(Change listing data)

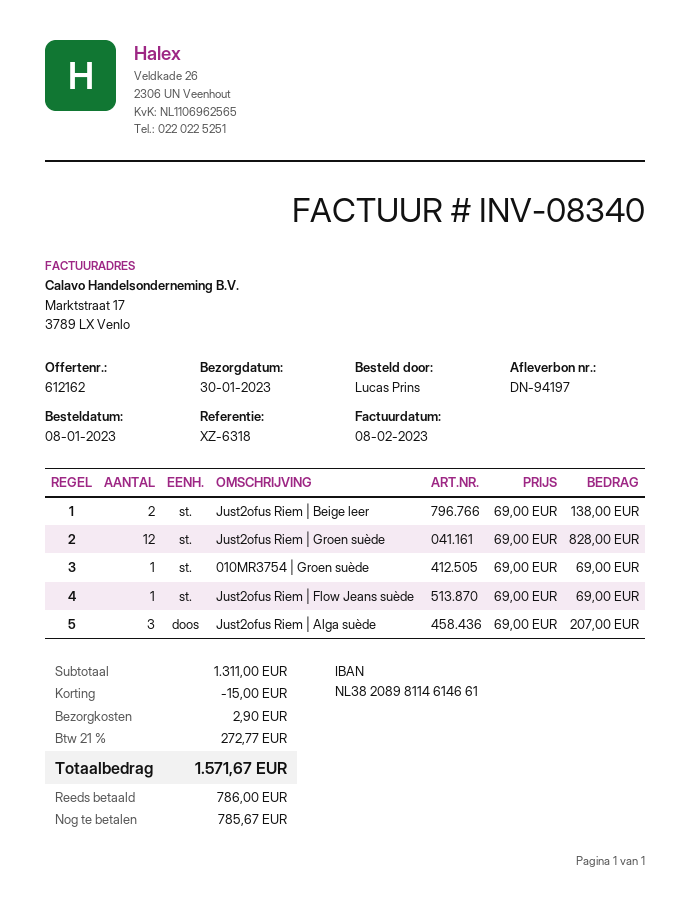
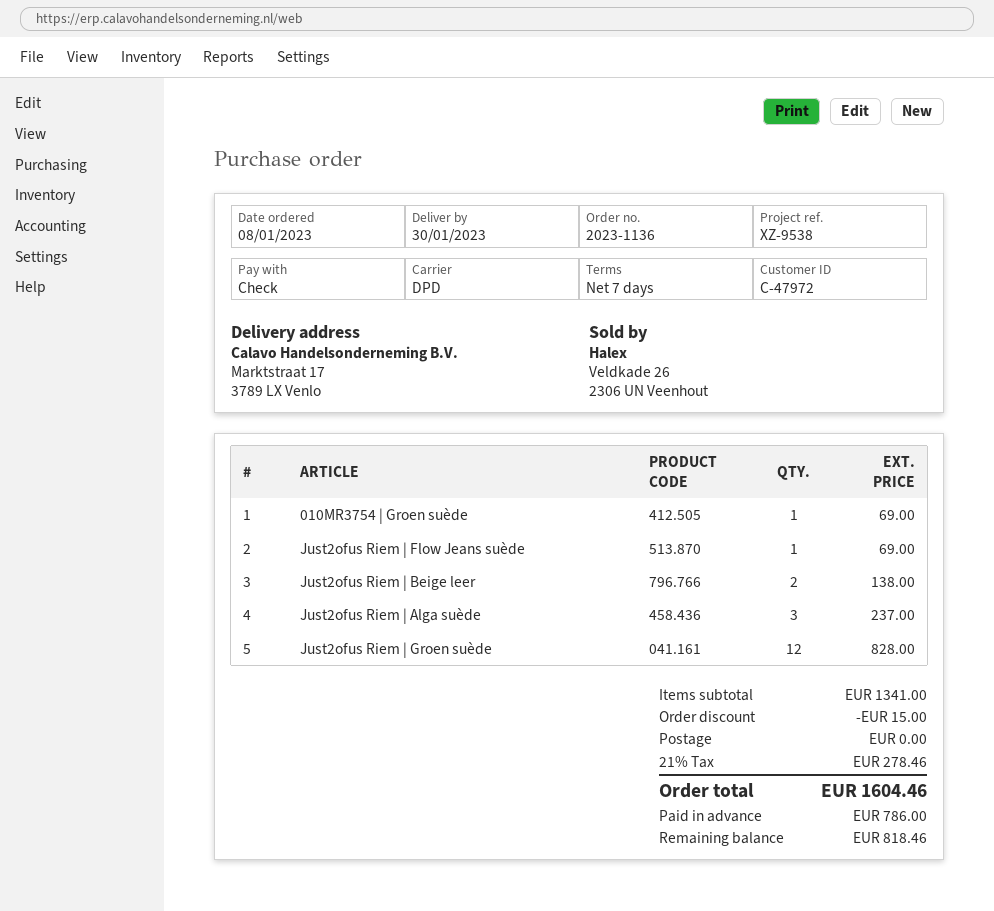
reference: XZ-6318 -> XZ-9538
Just2ofus Riem | Alga suède: 3 for 207.00 -> 3 for 237.00
subtotal: 1311.00 -> 1341.00
shipping: 2.90 -> 0.00
tax: 21% = 272.77 -> 21% = 278.46
total: 1571.67 -> 1604.46
balance: 785.67 -> 818.46

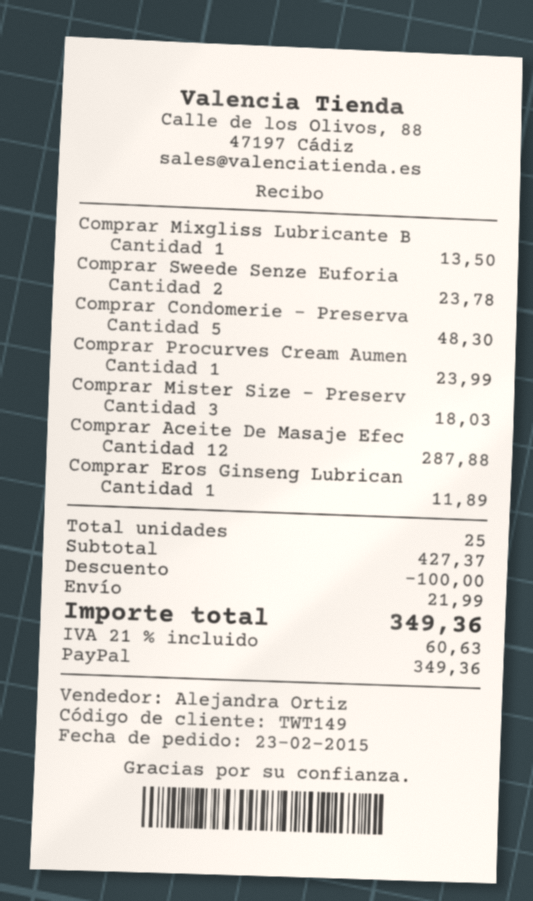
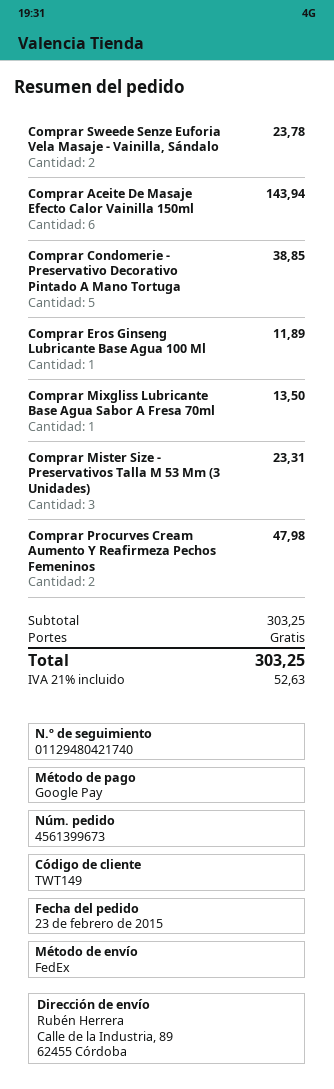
payment method: PayPal -> Google Pay
Comprar Condomerie - Preserva: 5 for 48.30 -> 5 for 38.85
Comprar Procurves Cream Aumen: 1 for 23.99 -> 2 for 47.98
Comprar Mister Size - Preserv: 3 for 18.03 -> 3 for 23.31
Comprar Aceite De Masaje Efec: 12 for 287.88 -> 6 for 143.94
subtotal: 427.37 -> 303.25
discount: 100.00 -> none
shipping: 21.99 -> 0.00
tax: 21% = 60.63 -> 21% = 52.63
total: 349.36 -> 303.25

WHAT THIS TASK INVOLVES =
Once you find the string "Comprar" in a line of the records, copy that line.

YOUR RESPONSE =
Comprar Condomerie - Preserva: 5 for 48.30 -> 5 for 38.85
Comprar Procurves Cream Aumen: 1 for 23.99 -> 2 for 47.98
Comprar Mister Size - Preserv: 3 for 18.03 -> 3 for 23.31
Comprar Aceite De Masaje Efec: 12 for 287.88 -> 6 for 143.94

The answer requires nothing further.